Crude oil is higher but it is not running after the increased conflict in the middle east
Given the escalating tensions in the Middle East—including reports of an Iranian drone attack on an Apache helicopter and a subsequent U.S. retaliatory strike—one might have expected crude oil prices to surge. Instead, WTI crude is only modestly higher, up about $1.23 at $89.45, suggesting traders remain hesitant to aggressively price in a major supply disruption.From a technical perspective, the market remains vulnerable.
On the hourly chart above, the price continues to trade below the closely converged 100- and 200-hour moving averages (blue and green lines) between $91.28 and $91.58. If buyers are to regain control, they need to push the price above those resistance levels and, more importantly, keep it there. Oil has spent much of the month oscillating around those moving averages, but the fact that it currently remains below them keeps the near-term bias tilted to the downside.

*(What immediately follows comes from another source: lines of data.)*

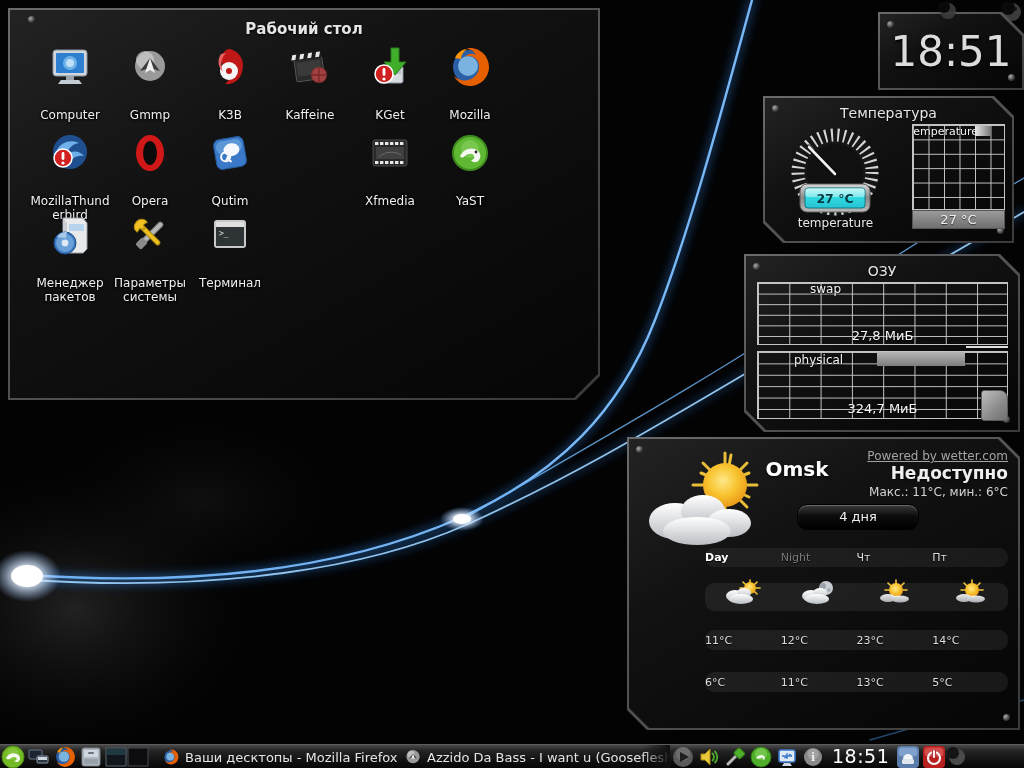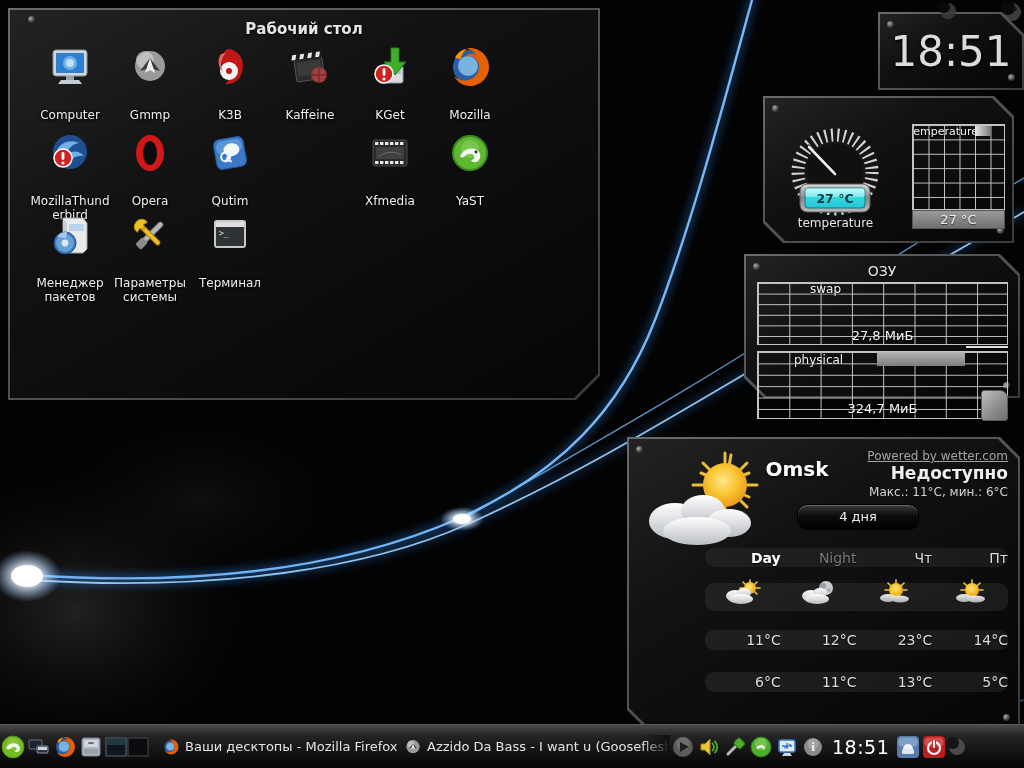"Температура" div.w-title { html: none -> <div>Температура</div> }
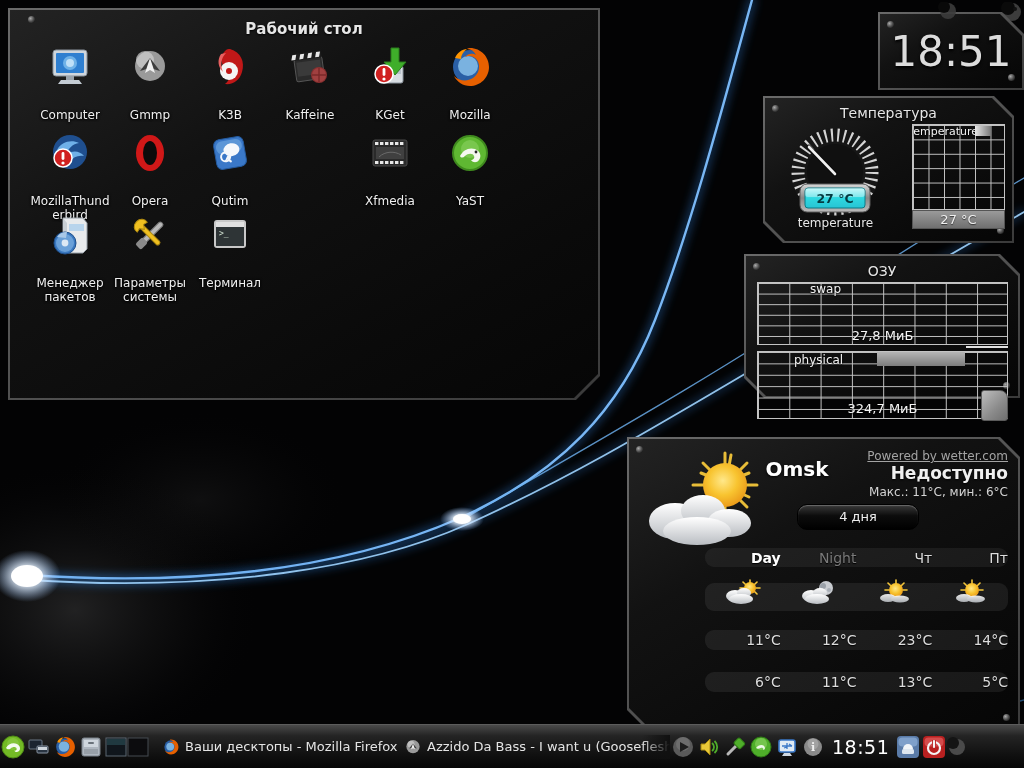"ОЗУ" div.widget { height: 144px -> 178px }
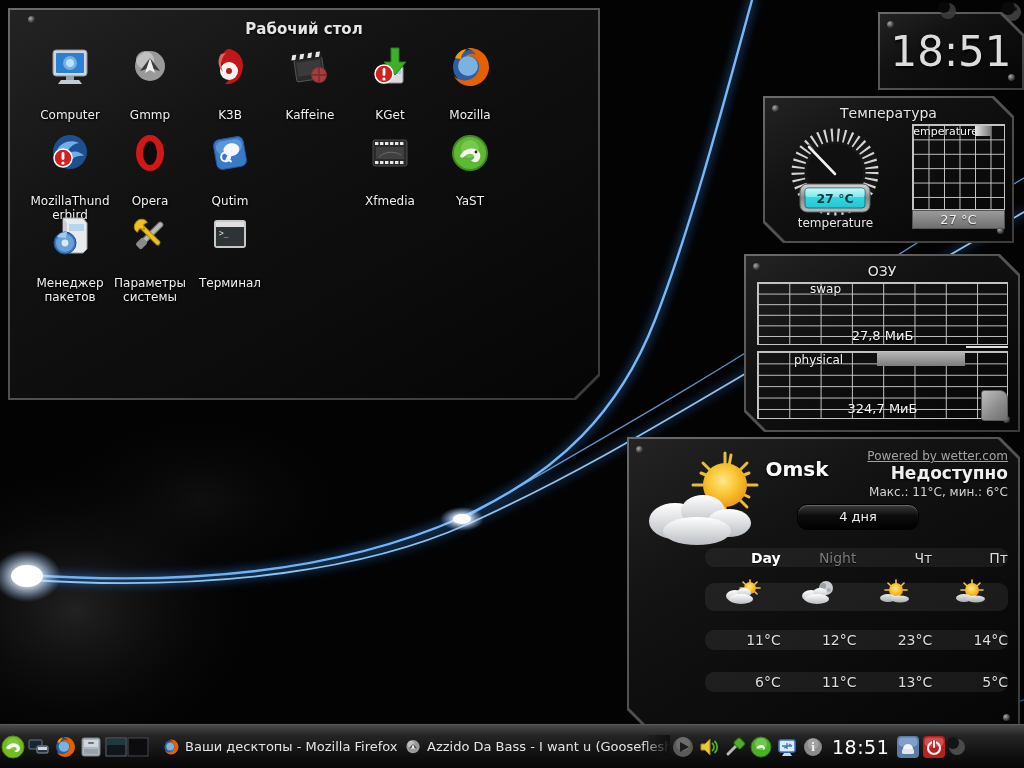"Day" .wx-cell { font-size: 14px -> 11px; text-align: right -> left }
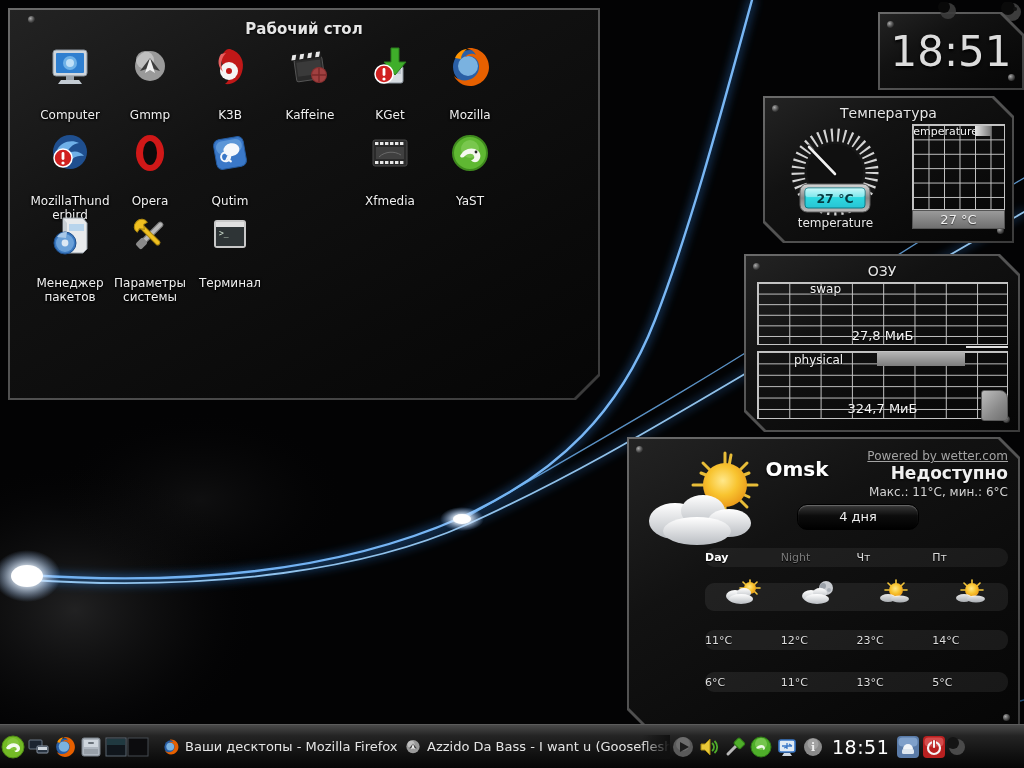"Ваши десктопы - Mozilla Firefox" #taskbar { align-items: center -> flex-start; height: 44px -> 24px }
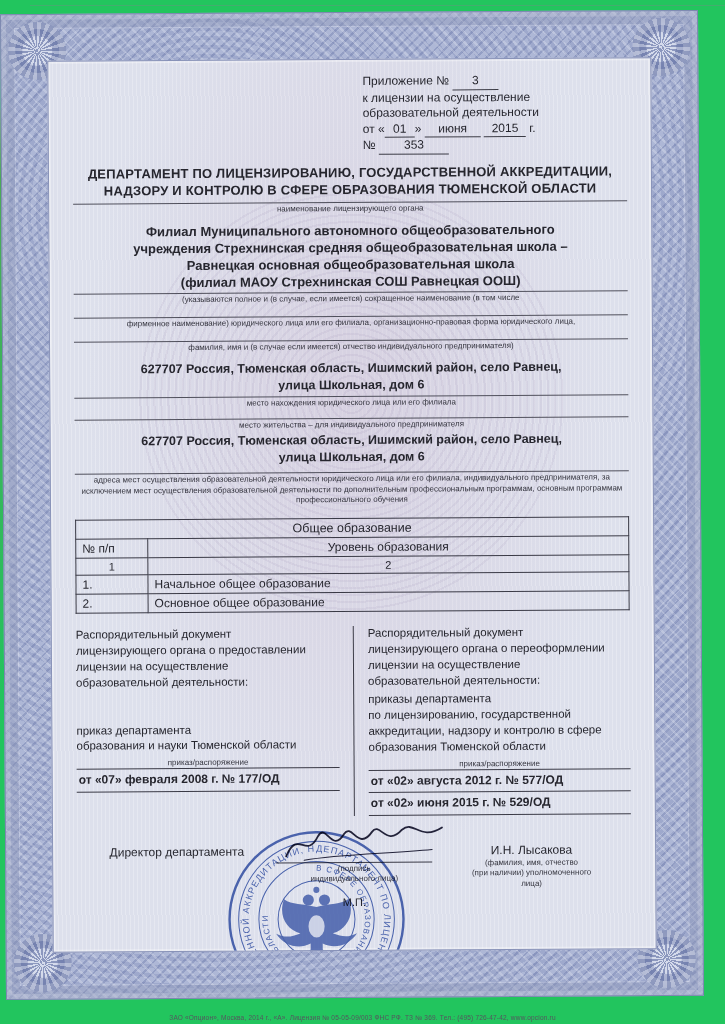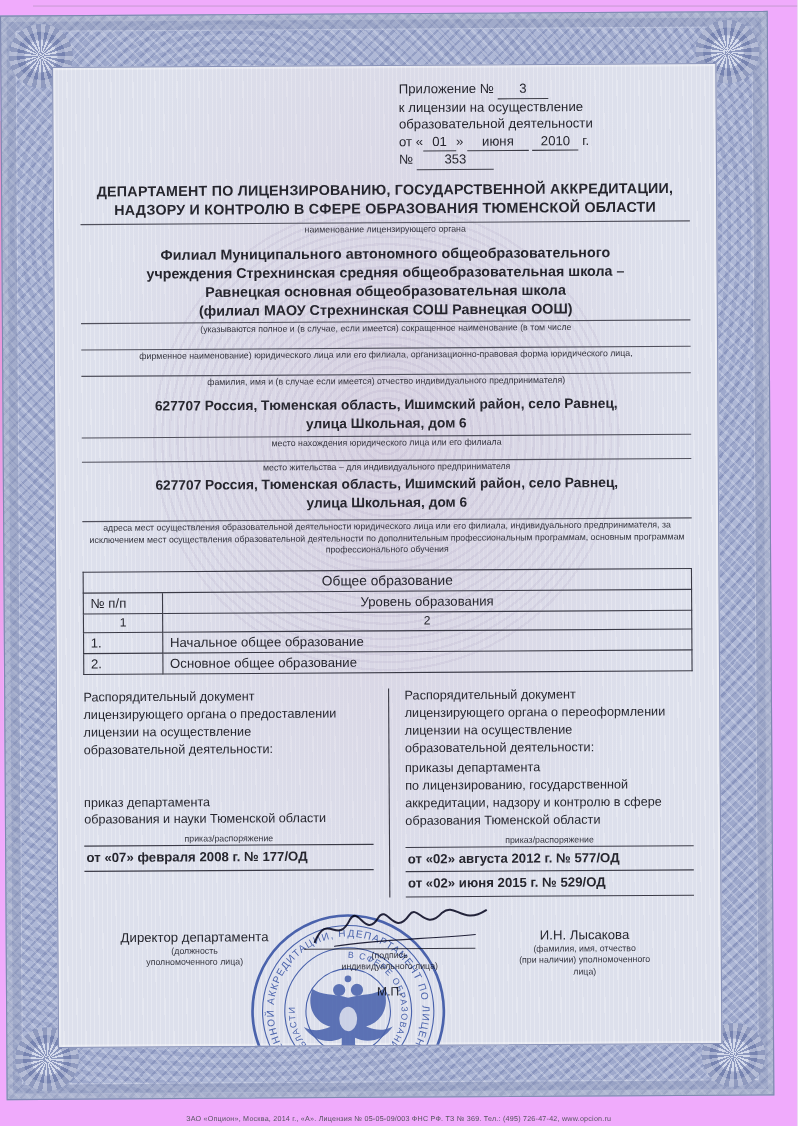"Приложение № 3" .scan { background: #f0abfc -> #22c55e }
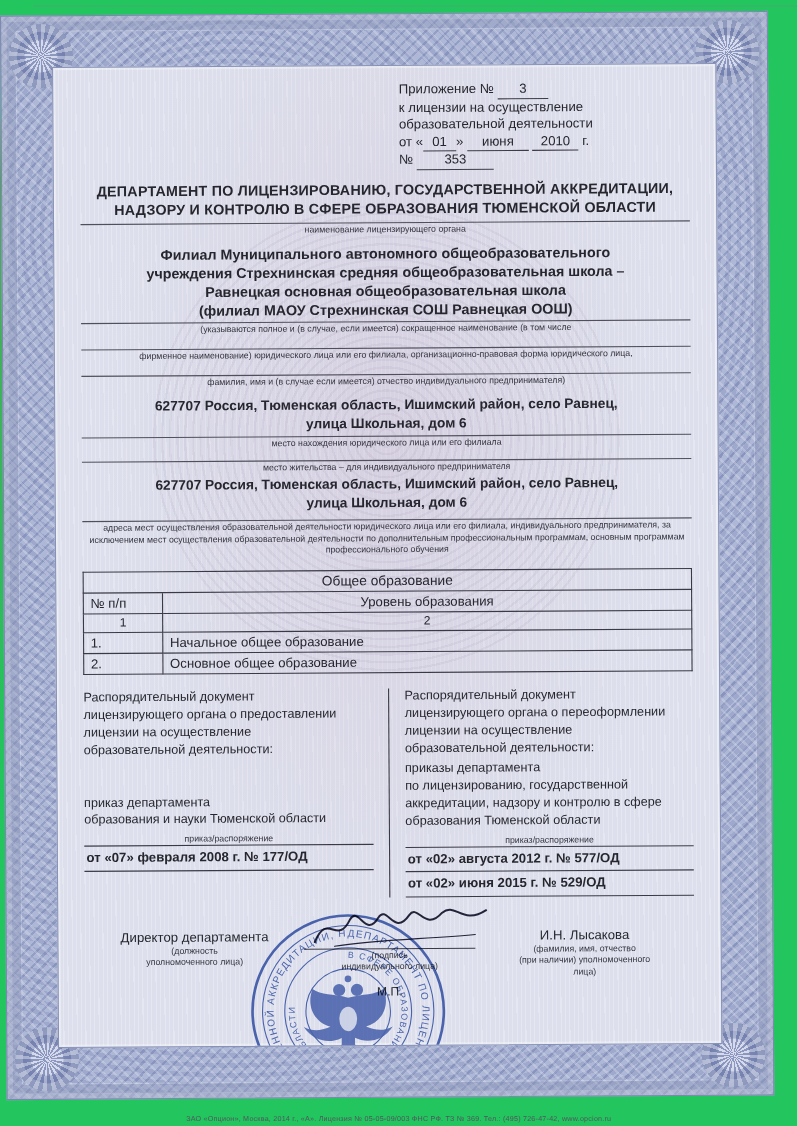"2010" span.uline { text: 2010 -> 2015 }
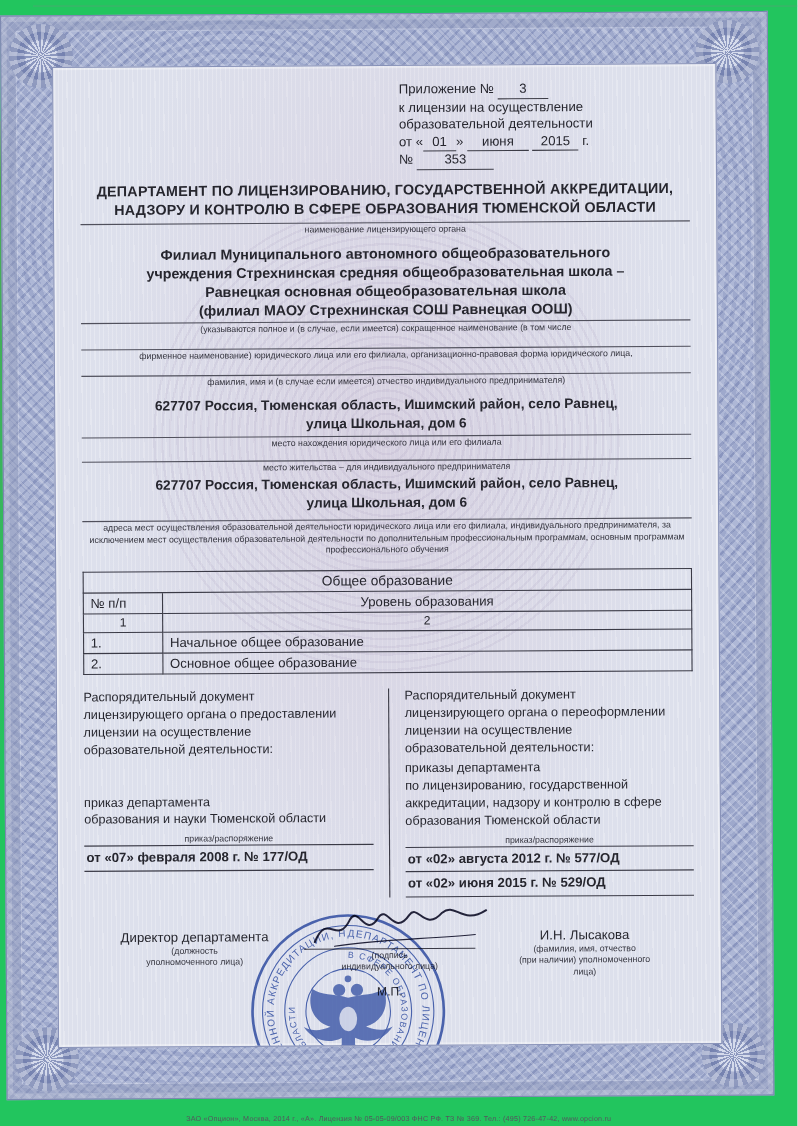"(должность" div.sig-cap { html: <div>(должность уполномоченного лица)</div> -> none }
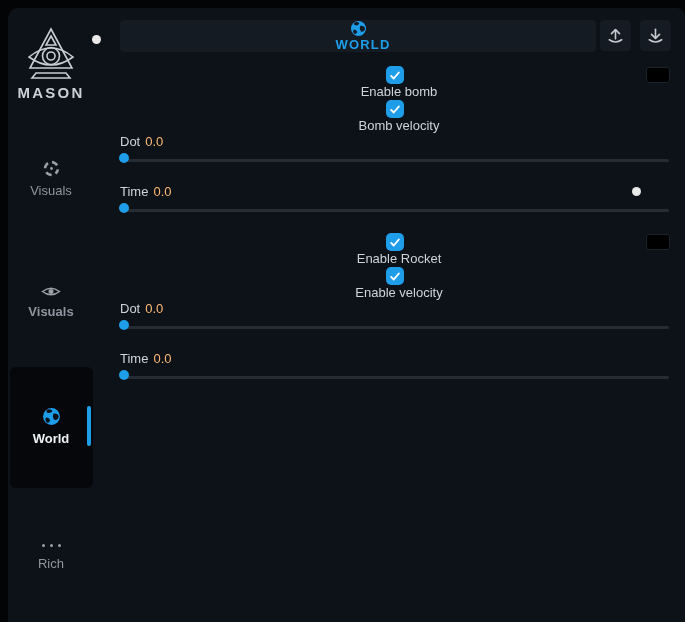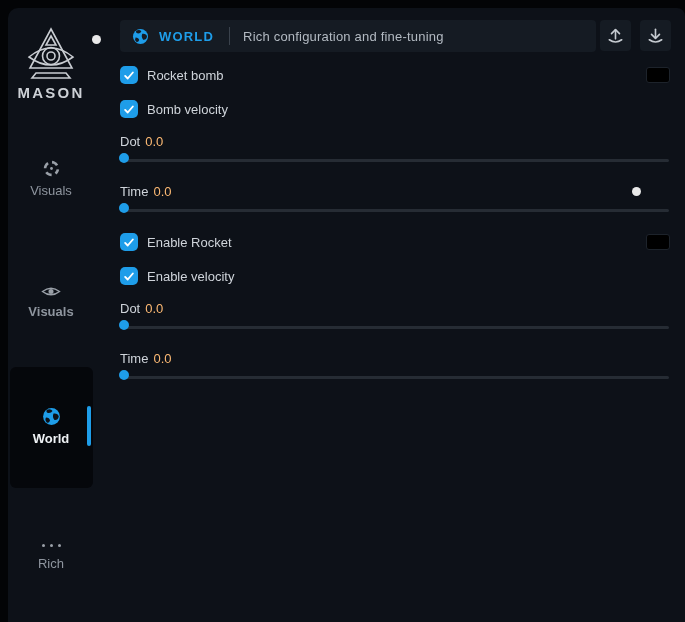"WORLD" .abs { flex-direction: none -> column }
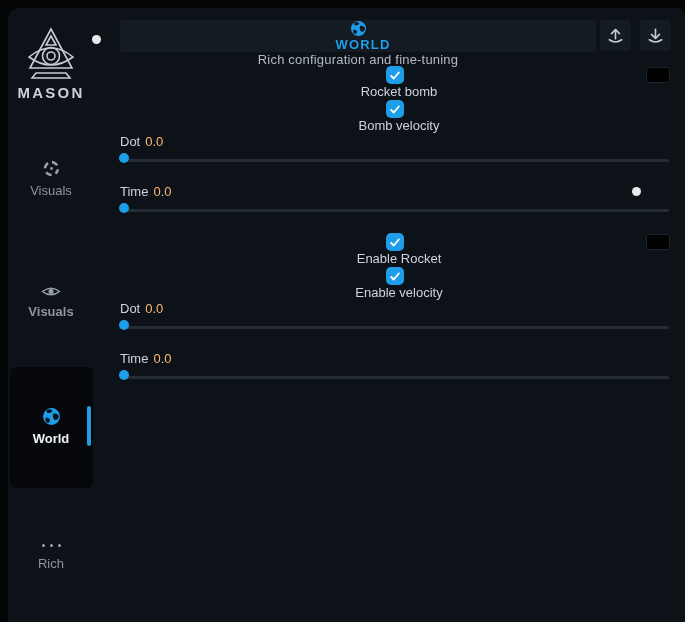"Rich configuration and fine-tuning" span.header-subtitle { html: <span>Rich configuration and fine-tuning</span> -> none }
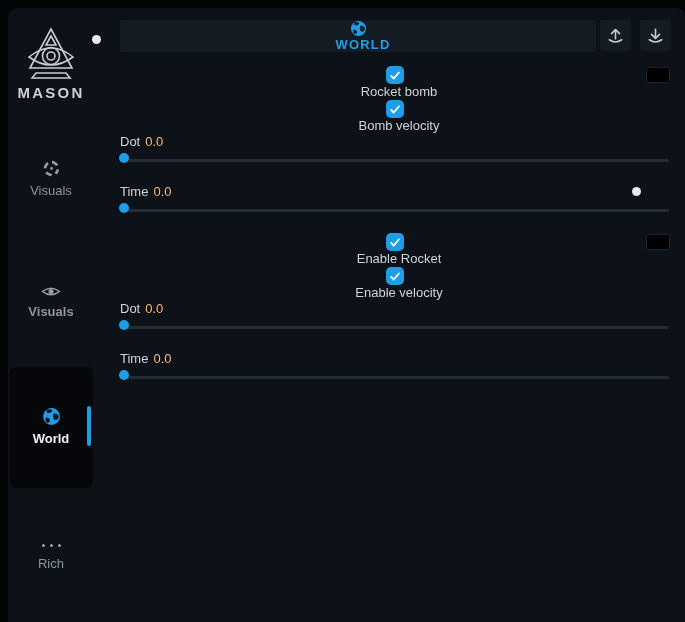"Rocket bomb" span.check-label { text: Rocket -> Enable }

At the same time, sellers have not yet delivered a decisive technical breakdown. Yesterday’s low found support just ahead of the rising 100-day moving average, currently at $85.97 (blue line on the chart below), while today’s low remains above the 50% retracement of the rally from the December 2025 low to the March 2026 high, which comes in at $87.23. Those levels represent important downside targets and support zones. A move below—and sustained trading beneath—both the 50% retracement and the 100-day moving average would strengthen the bearish case and give sellers firmer control of the market.
For now, despite the geopolitical backdrop, the inability of crude oil to reclaim the 100- and 200-hour moving averages argues for a modestly bearish bias. However, sellers would still like to see a break below the $87.23 retracement level and the rising 100-day moving average at $85.96 to confirm and extend that control.